Liputan6.com, Jakarta - Hasil hitung cepat (quick count) pemilu 2019 oleh 10 lembaga survei hingga hari Rabu tengah malam, masih menempatkan pasangan calon (paslon) nomor urut 01, Joko Widodo (Jokowi)-Ma'ruf Amin, unggul sementara atas pasangan lawannya, Prabowo Subianto-Sandiaga Uno.
Selisih suara diantara kedua kubu berkisar antara 7 hingga 11 persen, demikian sebagaimana mengutip laporan kantor berita ABC Biro Indonesia pada Sabtu (20/4/2019).
Baca Juga
Advertisement
Keunggulan sementara kubu Jokowo-Ma'ruf dalam hal perolehan suara hasil quick count, dinilai karena adanya fenomena perlawanan pendukung senyap atau "silent majority" terhadap oposisi.
Menurut Wahyudi Akmaliah, seorang pengamat dari Pusat Penelitian Kemasyarakatan dan Kebudayaan pada Lembaga Ilmu Pengetahuan Indonesia (PMB-LIPI), pendukung senyap adalah mereka yang selama ini menyimak perdebatan seputar kontestasi politik pemilu presiden 2019, namun memilih tidak berkomentar atau menunjukan pilihannya.
"Pendukung senyap ini berjumlah cukup besar, dan enggan untuk menanggapi maraknya hoaks di tengah pertempuran kampanye kedua pendukung capres dan cawapres. Keberadaan mereka baru disadari ketika tiba saatnya menyampaikan suara di TPS," ujar Wahyudi.
"Pemilih jenis ini tahu bagaimana kinerja Jokowi, dan juga tidak ketinggalan mengamati sepak terjang Prabowo.
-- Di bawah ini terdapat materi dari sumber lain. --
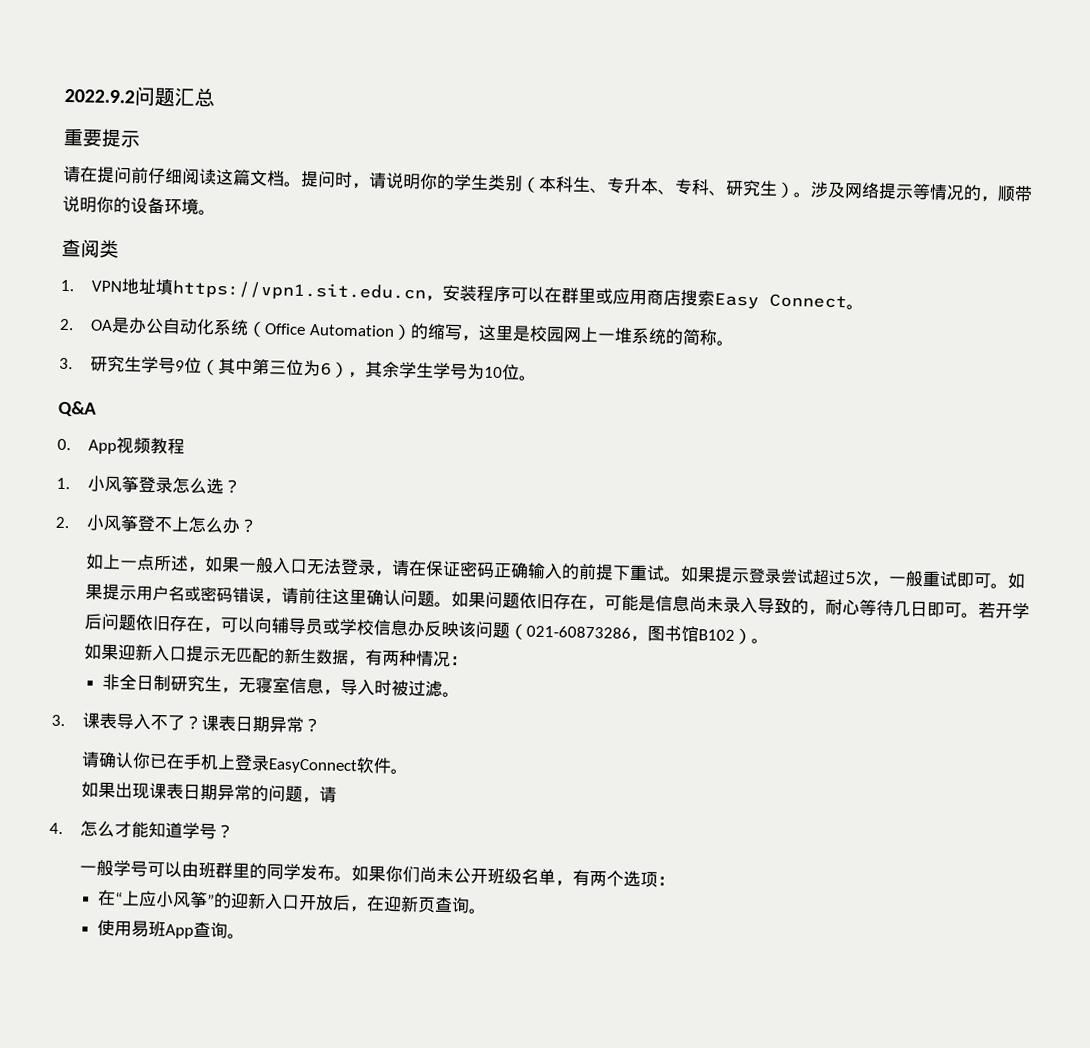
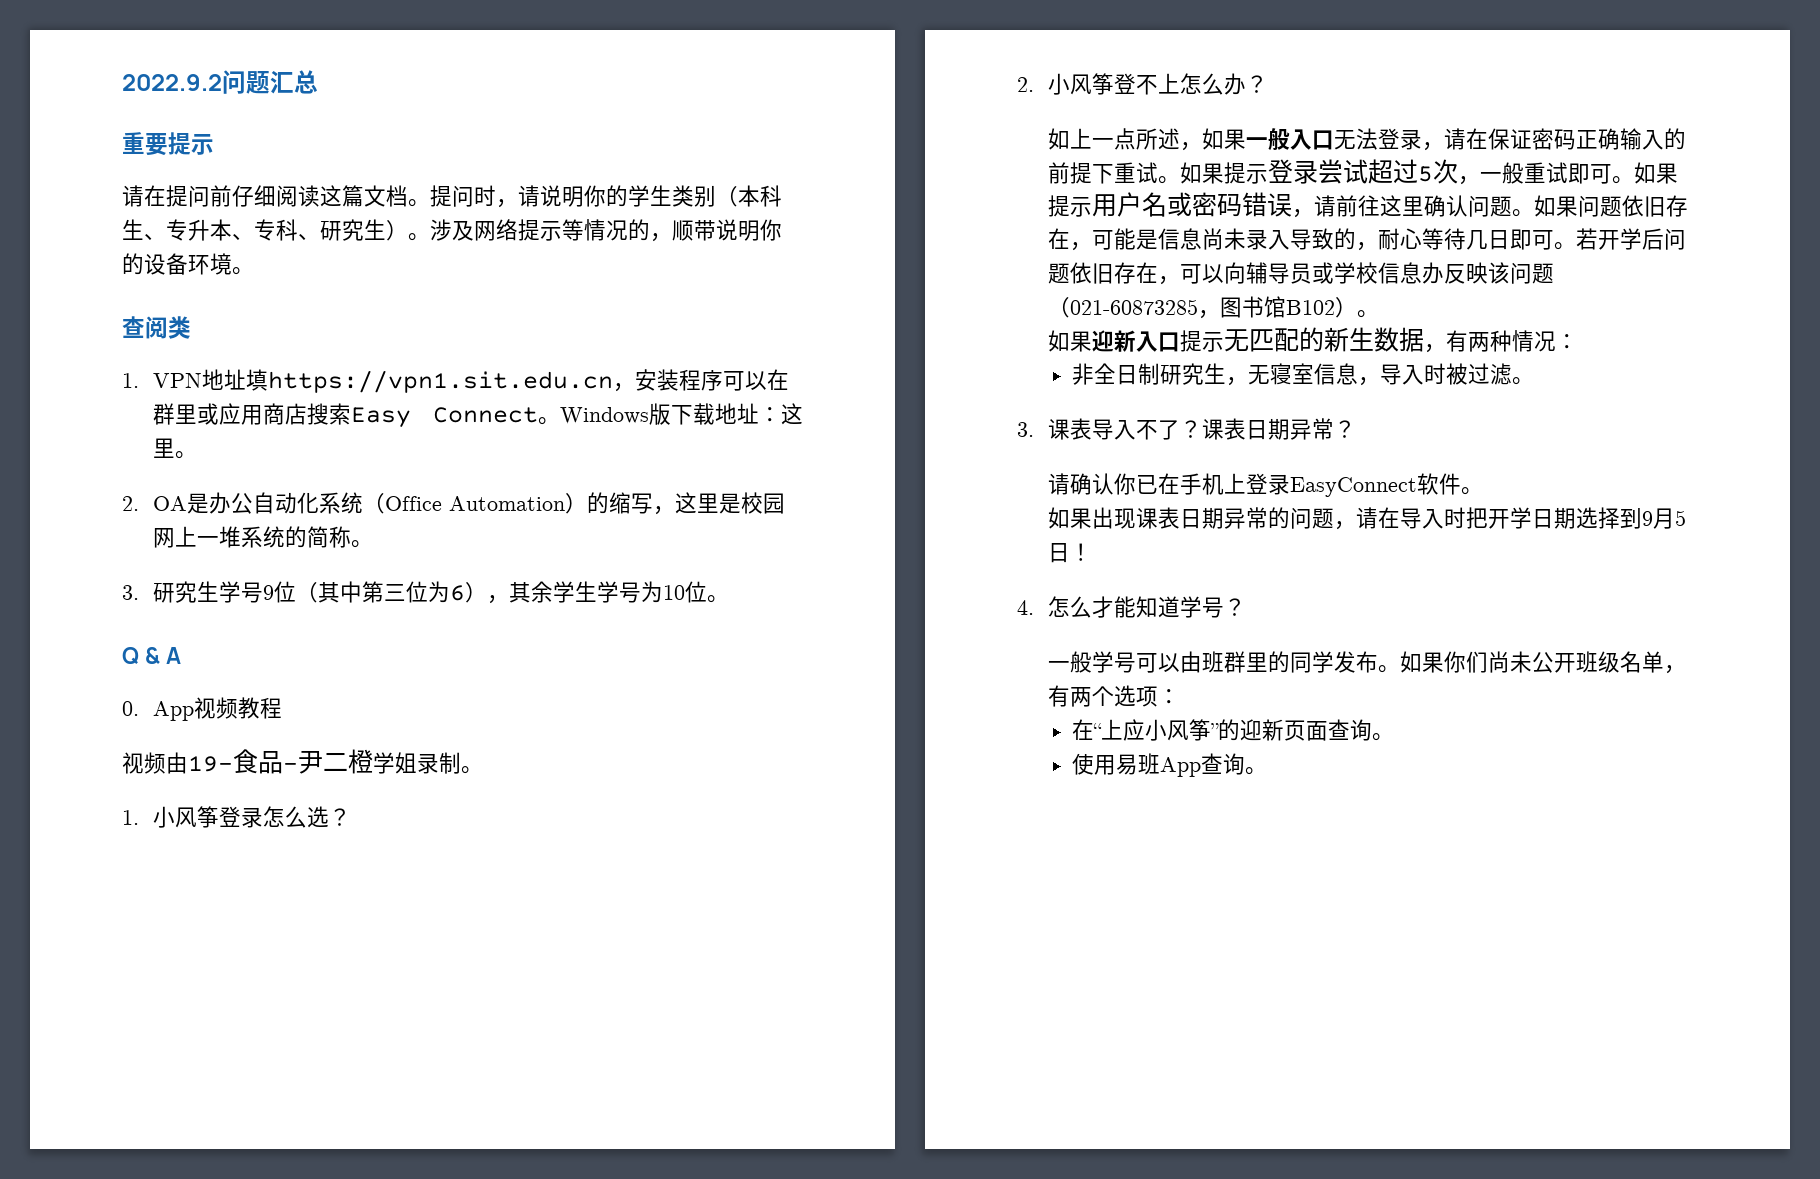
+ Windows版下载地址：这里。
- Q&A
+ Q & A
+ 视频由19-食品-尹二橙学姐录制。
- 若开学后问题依旧存在，可以向辅导员或学校信息办反映该问题（021-60873286，图书馆B102）。
+ 若开学后问题依旧存在，可以向辅导员或学校信息办反映该问题（021-60873285，图书馆B102）。
- 如果出现课表日期异常的问题，请
+ 如果出现课表日期异常的问题，请在导入时把开学日期选择到9月5日！
- 在“上应小风筝”的迎新入口开放后，在迎新页查询。
+ 在“上应小风筝”的迎新页面查询。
Biasanya, mereka memilih menyimak saja (silent reader) dan enggan menanggapi hoaks yang kerap dilontarkan oleh militan pendukung paslon 02. Mereka membalasnya saat hari H pemilu di bilik TPS," lanjutnya menjelaskan.
Hoaks Cenderung Menyasar Jokowi?
Sepanjang masa kampanye pilpres 2019 yang berlangsung selama 8 bulan sejak September lalu, bermunculan fitnah dan hoaks di masyarakat melalui internet dan media sosial.
Berdasarkan beberapa survei, hoaks tersebut lebih banyak banyak menyerang paslon petahana Joko Widodo dan Ma'ruf Amin.
Lembaga PoliticaWave menyebut Jokowi adalah korban hoaks politik terbanyak selama kontestasi Pilpres 2019, di mana 10 hoaks dengan jumlah percakapan terbanyak di internet sepenuhnya menentang pemimpin petahana.
Hoaks ini mengeluarkan isu penganiayaan terhadap Ratna Sarumpaet, utang pemerintah dari China, kontainer berisi surat suara, serbuan tenaga kerja hingga Jokowi dituduh PKI, dan masih banyak lainnya.
Namun, ditambahkan oleh Wahyudi Akmaliah, bahwa tidak dipungkiri agresivitas dan militansi pendukung Prabowo Subianto dan Sandiaga Uno ini memang berhasil mendongkrak suara signifikan kubu yang didukung.
"Hasil quick count ini cukup mengagetkan, di mana dukungan terhadap Prabowo melampaui estimasi banyak lembaga survei, dan selisih perolehan suaranya sangat tipis," ujar Wahyudi.
Advertisement
Warga Akui Persaingan Panas dalam Pilpres 2019
Sementara itu, sejumlah warga mengakui suasana pilpres 2019 ini memang sangat 'panas' dan sengit. namun mereka menilai hal itu sebagai 'bumbu' yang menyemarakkan pesta demokrasi di Tanah Air.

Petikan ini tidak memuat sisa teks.